◆ **WORK REQUIRED**
In the listing below, the lines starting with the line with "font-size:12px; color:#5e5e5e; margin-top:3px;" and going on through the line with "margin:32px 0 0" are to be reproduced exactly, and only those.

BEGIN SOURCE DATA

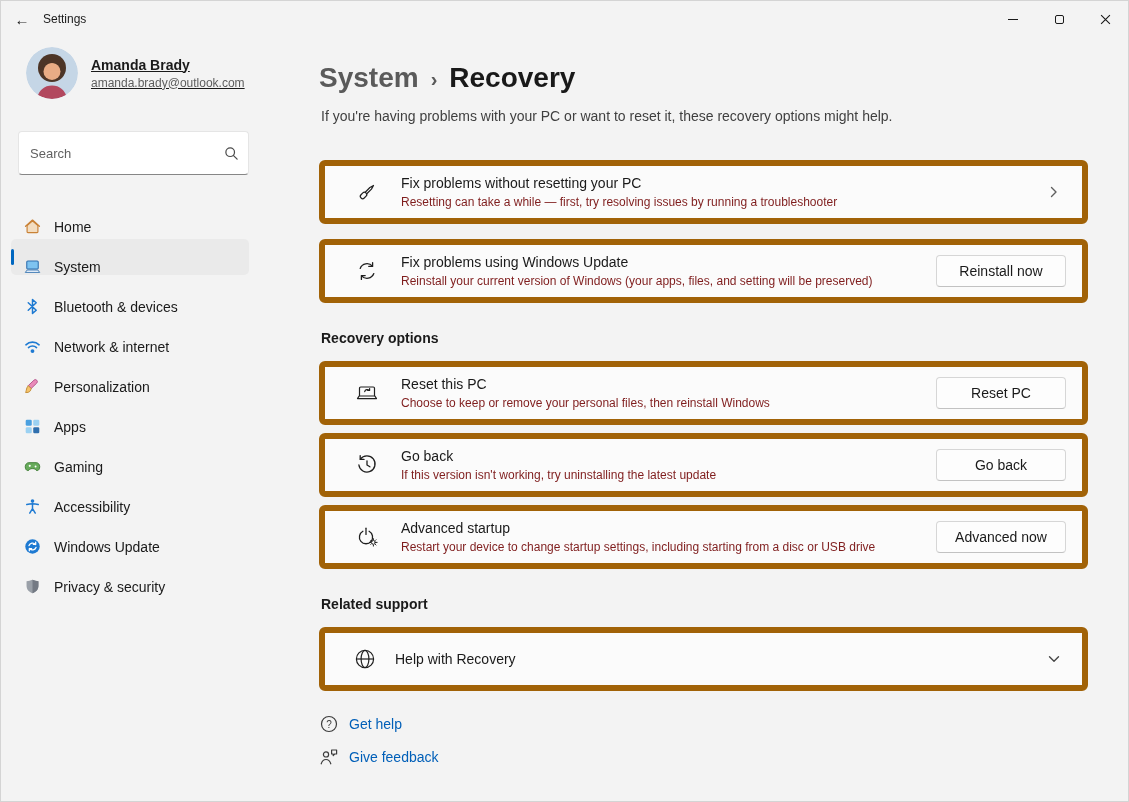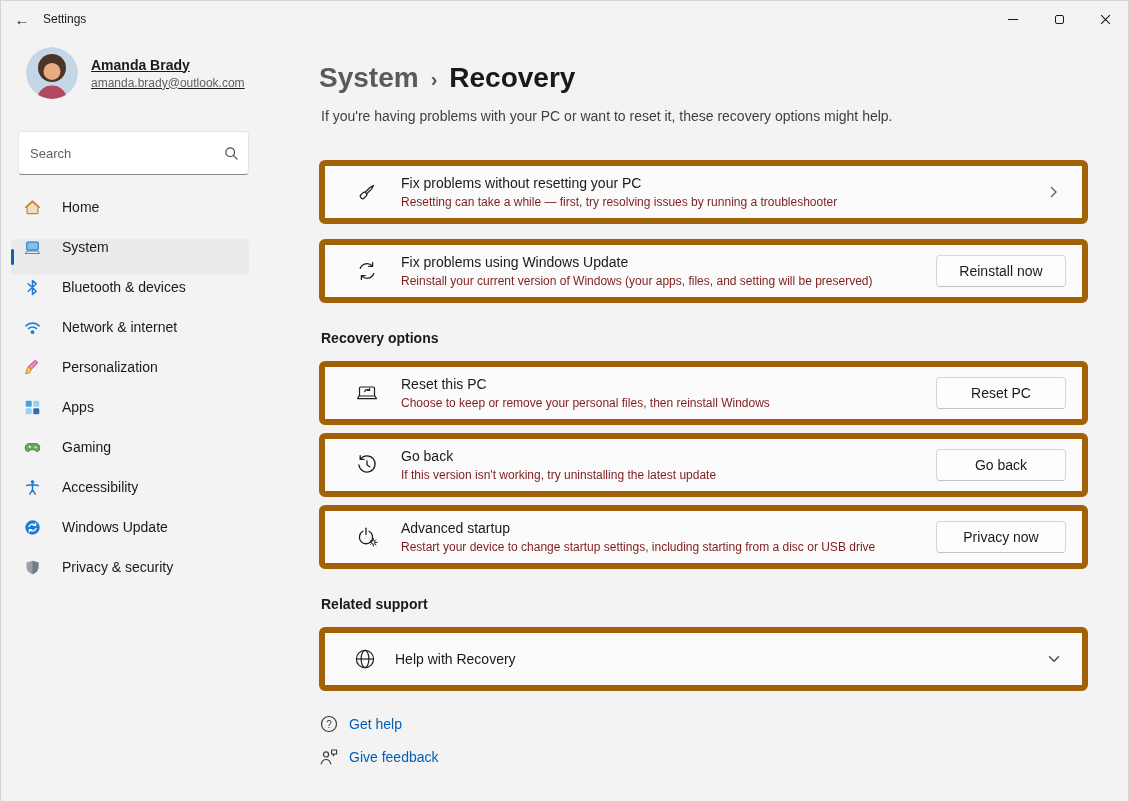--- a/index.html
+++ b/index.html
@@ -30,21 +30,21 @@
   .sidebar { flex:0 0 290px; width:290px; padding:0 42px 0 10px; }
   .user-card { display:flex; align-items:center; gap:13px; margin:10px 0 0 15px; cursor:pointer;text-decoration:underline; }
   .avatar { width:52px; height:52px; border-radius:50%; flex:0 0 52px; overflow:hidden; }
   .user-name { font-size:14px; font-weight:700; }
   .user-email { font-size:12px; color:#5e5e5e; margin-top:3px; }
   .search-box { margin:32px 0 0 7px; height:44px; background:#ffffff; border:1px solid #e5e5e5; border-bottom:1px solid #868686; border-radius:4px; display:flex; align-items:center; }
   .search-box input { flex:1; border:none; outline:none; background:none; font:inherit; font-size:13px; padding:0 4px 0 11px; color:#1a1a1a; }
   .search-box input::placeholder { color:#616161; }
   .search-glyph { padding:3px 9px 0 0; }
   .nav { margin-top:24px; }
-  .nav-item { position:relative; display:flex; align-items:flex-start; gap:21px; height:36px; margin-bottom:4px; padding-left:13px; border-radius:5px; cursor:pointer; }
+  .nav-item { position:relative; display:flex; align-items:flex-end; gap:13px; height:36px; margin-bottom:4px; padding-left:13px; border-radius:5px; cursor:pointer; }
   .nav-item.selected { background:#eaeaea; }
   .nav-item.selected::before { content:""; position:absolute; left:0; top:10px; width:3px; height:16px; border-radius:2px; background:var(--accent,#0067c0); }
   .nav-icon { width:17px; height:17px; display:flex; flex:0 0 17px; }
   .nav-label { font-size:14px; }
 
   
   .main { flex:1; padding:20px 40px 0 28px; min-width:0; }
   .breadcrumb { display:flex; align-items:center; gap:12px; font-size:28px; font-weight:600; line-height:38px; }
   .crumb-parent { color:#5a5a5a; cursor:pointer; }
   .crumb-sep { color:#5a5a5a; font-size:20px; padding-top:3px; }
@@ -336,21 +336,21 @@
               <g fill="none" stroke="#1f1f1f" stroke-width="1" stroke-linecap="round">
                 <circle cx="18.4" cy="17.4" r="1.9"></circle>
                 <path d="M18.4 14.6v-.9M18.4 21.1v-.9M21.2 17.4h.9M14.7 17.4h.9M20.4 15.4l.6-.6M15.8 19.4l.6-.6M20.4 19.4l.6.6M15.8 15.4l.6.6"></path>
               </g>
             </svg>
         </span>
         <div class="card-text">
           <div class="card-title">Advanced startup</div>
           <div class="card-sub">Restart your device to change startup settings, including starting from a disc or USB drive</div>
         </div>
-        <button class="card-btn">Privacy now</button>
+        <button class="card-btn">Advanced now</button>
       </section>
 
       <h2 class="section-heading">Related support</h2>
 
       <section class="card clickable help-card">
         <span class="card-icon">
           <svg width="26" height="26" viewBox="0 0 24 24">
               <g fill="none" stroke="#1f1f1f" stroke-width="1.2">
                 <circle cx="12" cy="12" r="8.6"></circle>
                 <ellipse cx="12" cy="12" rx="3.9" ry="8.6"></ellipse>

END SOURCE DATA

◆ **WRITTEN SOLUTION**
   .user-email { font-size:12px; color:#5e5e5e; margin-top:3px; }
   .search-box { margin:32px 0 0 7px; height:44px; background:#ffffff; border:1px solid #e5e5e5; border-bottom:1px solid #868686; border-radius:4px; display:flex; align-items:center; }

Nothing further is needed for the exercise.